The set-up is quite simple: Ingram and Rae are honeymooning on a yacht in the Pacific. All seems idyllic, and not a little boring, until they happen upon a sinking ship—and a desperate passenger fleeing that ship. That passenger is Warriner, who claims to be the only survivor of the sunken boat’s four-person crew.

The stage would seem to be set for a three-person claustrophobia-fest a la Roman Polanski’s KNIFE IN THE WATER (as was the case with the movie version), but the narrative takes a sharp turn around a third of the way in. It’s here that Ingram, suspicious of Warriner’s account, decides to investigate the sinking ship. Onboard he discovers a man and a woman who tell stories of what went down aboard their ship that are radically different from Warriner’s. He’s a homicidal psychopath, it seems, and takes off in Ingram’s boat with Rae, leaving Ingram to fend for himself aboard the sinking ship.

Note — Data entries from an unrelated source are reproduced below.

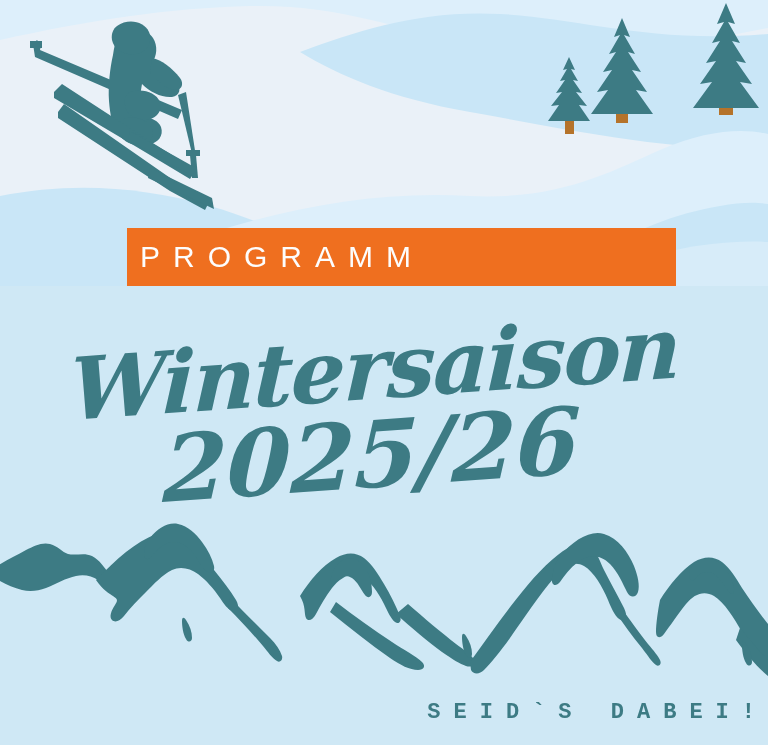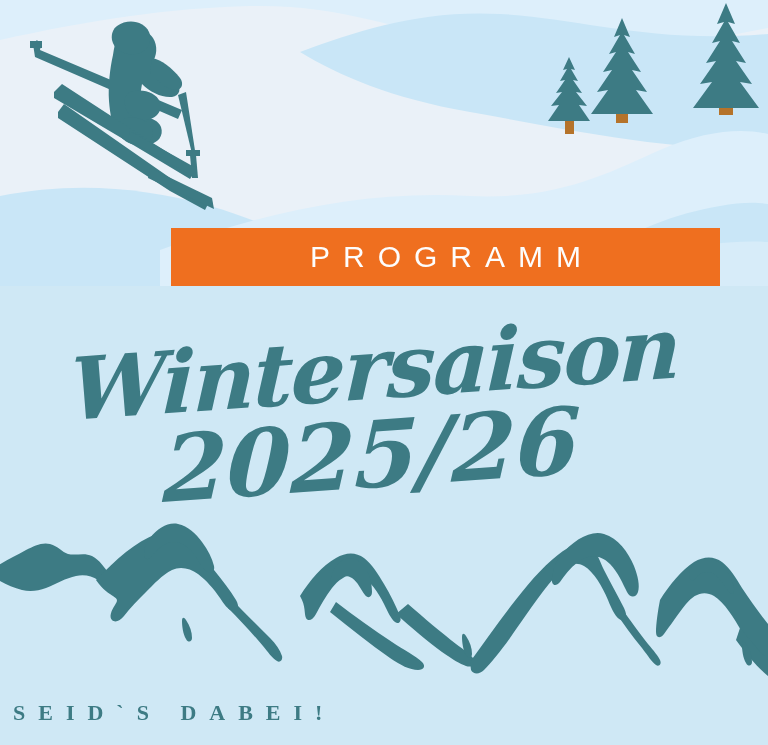--- a/index.html
+++ b/index.html
@@ -22,9 +22,8 @@
     left:127px;top:228px;
     width:549px;height:58px;
     background:#ef6f1f;
-    display:flex;align-items:center;justify-content:center;
+    display:flex;align-items:center;
     z-index:6;
-    margin-left:44px;
   }
   #programm-banner .banner-text{
     color:#fdfdfd;

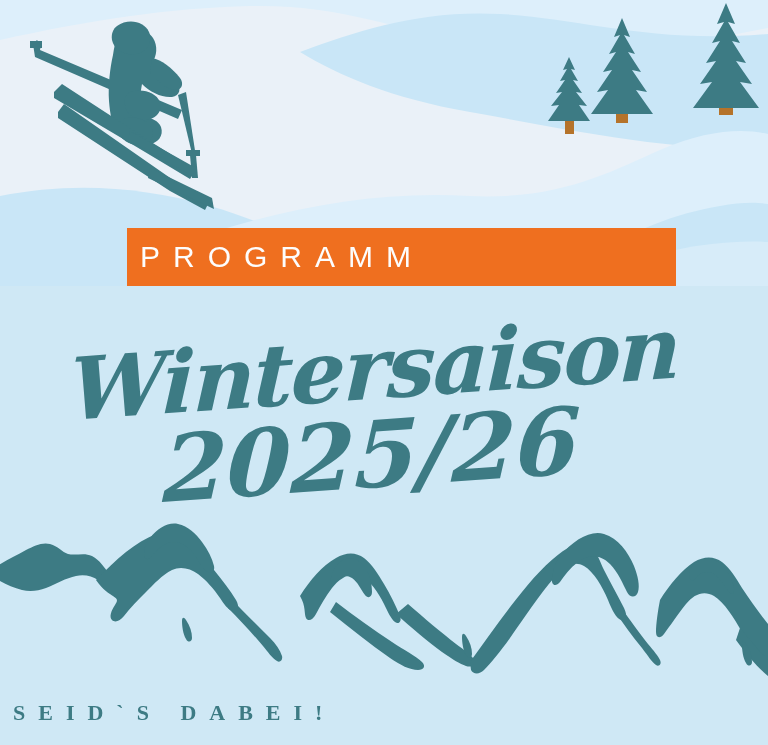--- a/index.html
+++ b/index.html
@@ -52,10 +52,10 @@
     position:absolute;
     left:0;top:700px;
     width:768px;
-    text-align:left;
+    text-align:right;
     z-index:6;
     color:#3d7b84;
-    font-family:Liberation Serif, serif;
+    font-family:Liberation Mono, monospace;
     font-size:22px;
     font-weight:bold;
     letter-spacing:13px;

There’s far more to this story, which works primarily due to the consistently gripping and unpredictable interplay between its four protagonists. It’s no exaggeration to say that DEAD CALM contains some of the most complex and well-rounded characters in the entire noir fiction cannon. Equally praise-worthy is the prose, which strikes a nice balance between hard-boiled terseness and conversational ease, and also the genuinely startling, hard-hitting violence of the climax.

The novel may ultimately be a bit too long given the minimal nature of its story (included is a lengthy summary of AGROUND’S plot, which can be skipped), but as the classy pulp suspensor it is, DEAD CALM more than satisfies.